Champerty and Maintenance
“Champerty” and “maintenance” are legal concepts from as far back as the 17th Century that were once used to restrict the financing of litigation in certain circumstances, before this country was founded. Many states have declared the notions of champerty and maintenance archaic and no longer accepted law.[i] Champerty is defined as a bargain by a stranger with a litigant, in which the stranger carries on the lawsuit at his own cost and risk in consideration for a portion of the proceeds of the lawsuit.[ii]
Legitimate CLF companies take steps to ensure that the money is not used for litigation costs. For instance, the funded amount is sent to the consumer directly, not to the attorney. The consumer must also be represented by an attorney pursuant to a contingency fee agreement where the attorney has already agreed to advance the case costs prior to the execution of the purchase agreement. Additionally, the amount funded to the consumer is always a small percentage of the estimated case value, typically no more than 10%, and nowhere close to the amount of money spent on the prosecution of the plaintiff’s legal claim. These factors demonstrate that CLF is not used to finance the litigation nor does the CLF Company “carry on” or participate in the litigation as its own cost or risk. Therefore, the purchase agreement cannot be a deemed a “champertous contract”. Most state law precedent is similarly unanimous in that the doctrine of maintenance prohibits only contracts that are entered into “with a view to promote litigation” and that result in “officious intermeddling” by third-parties that otherwise would have no stake in the lawsuits.[iii] In contrast, CLF contracts are entered into only after a legal claim has already begun and plaintiffs have pre-existing legal representation. CLF companies expressly disclaim any control whatsoever over the litigation, leaving the development and disposition of the lawsuit in the full control of the parties to the lawsuit.
[i] The following states have determined that champerty and maintenance are no longer viable doctrines: Alaska, Arizona, California, Colorado, Connecticut, Delaware, Hawaii, Idaho, Illinois, Iowa, Kentucky, Louisiana, Maryland, Massachusetts, Michigan, Nebraska, Nevada, New Hampshire, New Jersey, North Carolina, Ohio, Oregon, South Dakota, Tennessee, Texas, Utah, Vermont, Virginia, Washington, West Virginia, and Wyoming.
[ii] See Compaq Computer Corp. v.
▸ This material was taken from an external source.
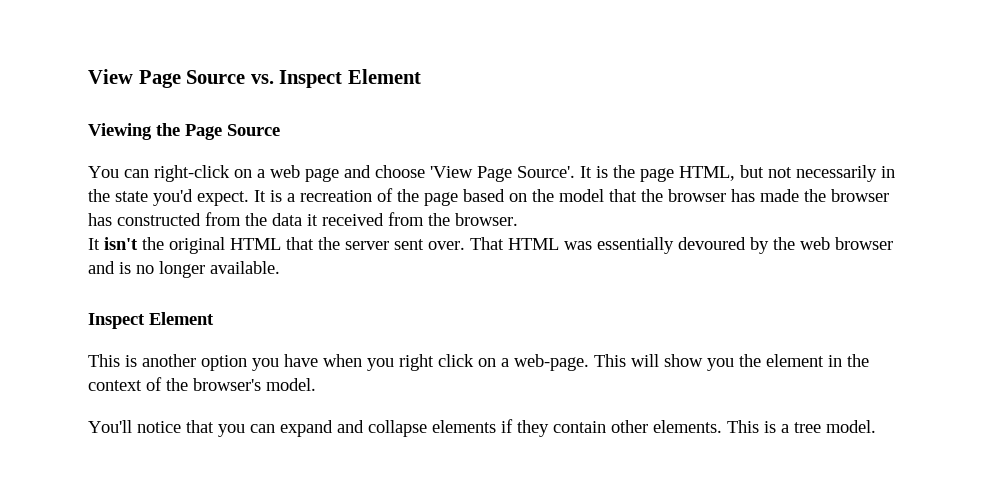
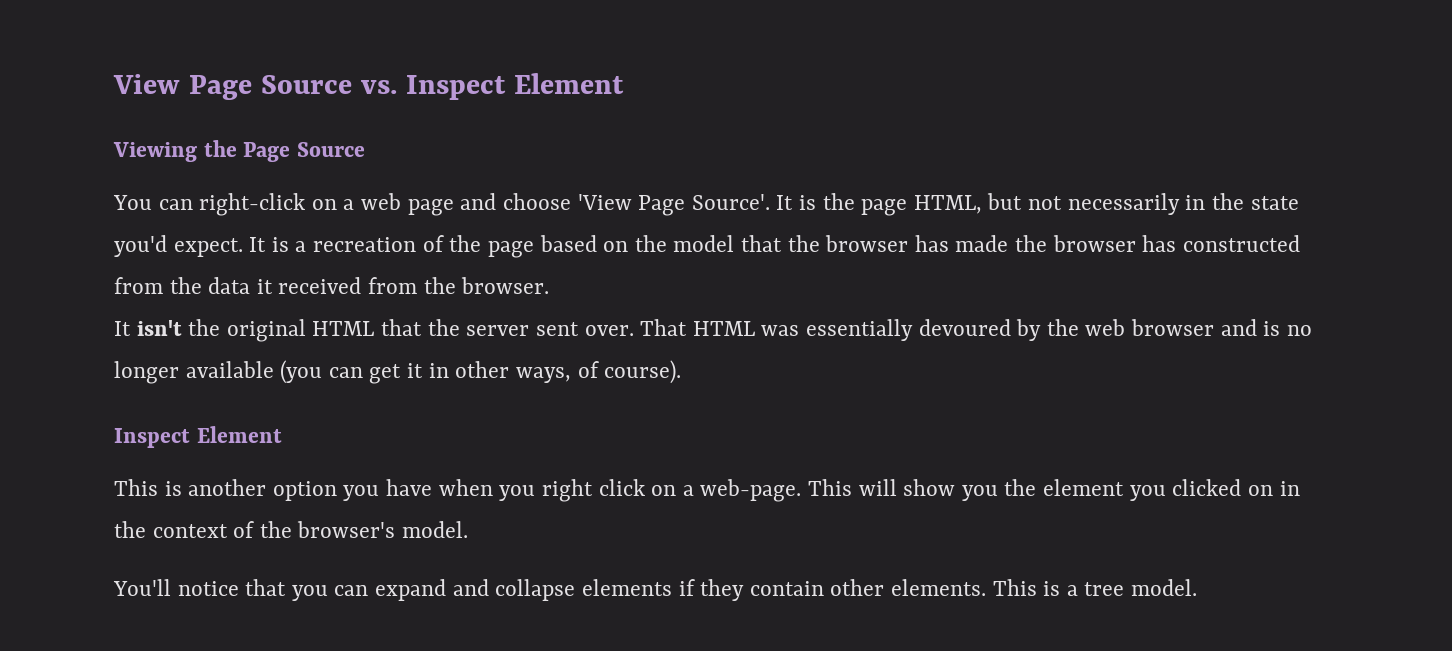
[210,261,280,274] available. -> [185,360,682,384] available (you can get it in other ways, of course).
(824, 360) none -> [1129,479,1273,501] you clicked on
Horton, 631 A.2d 1, 12 n.1 (Del. 1993); Anderson v. Anderson, 78 S.E. 271 (Ga. Ct. App. 1913); Mock v. Higgins, 121 N.E.2d 865, 871 (Ill. App. Ct. 1954); Reichhart v. City of New Haven, 674 N.E.2d 27 (Ind. Ct. App. 1996); Boettcher v. Criscione, 299 P.2d 806 (Kan. 1956); Hovey v. Hobson, 51 Me. 62 (1863); Sneed v. Ford Motor Co., 97-CA-00914, 735 So. 2d 306 (Miss. 1999); State ex rel. Neb. State Bar Ass’n v. Rein, 4 N.W.2d 829, 832 (Neb. 1942); Lum v. Stinnett, 488 P.2d 347, 350 (Nev. 1971); Rienhardt v. Kelly, 1996-NMCA-50, 917 P.2d 963 (N.M. Ct. App.1996); Ehrlich v. Rebco Ins. Exch., Ltd., 649 N.Y.S.2d 672, 674 n.1 (N.Y. App. Div. 1996); Gregory v. Lovlien, 26 P.3d 180 (Or. Ct. App. 2000); Belfonte v. Miller, 243 A.2d 150, 152 (Pa. Super. Ct. 1968); Can Do Pension & Profit Sharing Plan & Successor Plans v. Manier, Herod, Hollabaugh & Smith, 922 S.W.2d 865, 867 (Tenn. 1996); D’Angelo v. Cornell Paperboard Prods. Co., 120 N.W.2d 70 (Wis. 1963).
[iii] See Horton, 631 A.2d at 12 n.1; Mason, 668 So. 2d at 682; Newkirk v. Cone, 18 Ill. 449 (1852); Schnabel v. Taft Broad. Co., 525 S.W.2d 819, 823 (Mo. Ct. App. 1975); Interstate Collection Agency v. Kuntz, 181 N.W.2d 234, 242 (N.D. 1970); Voiles v. Santa Fe Minerals, Inc., 911 P.2d 1205 (Okla. 1996).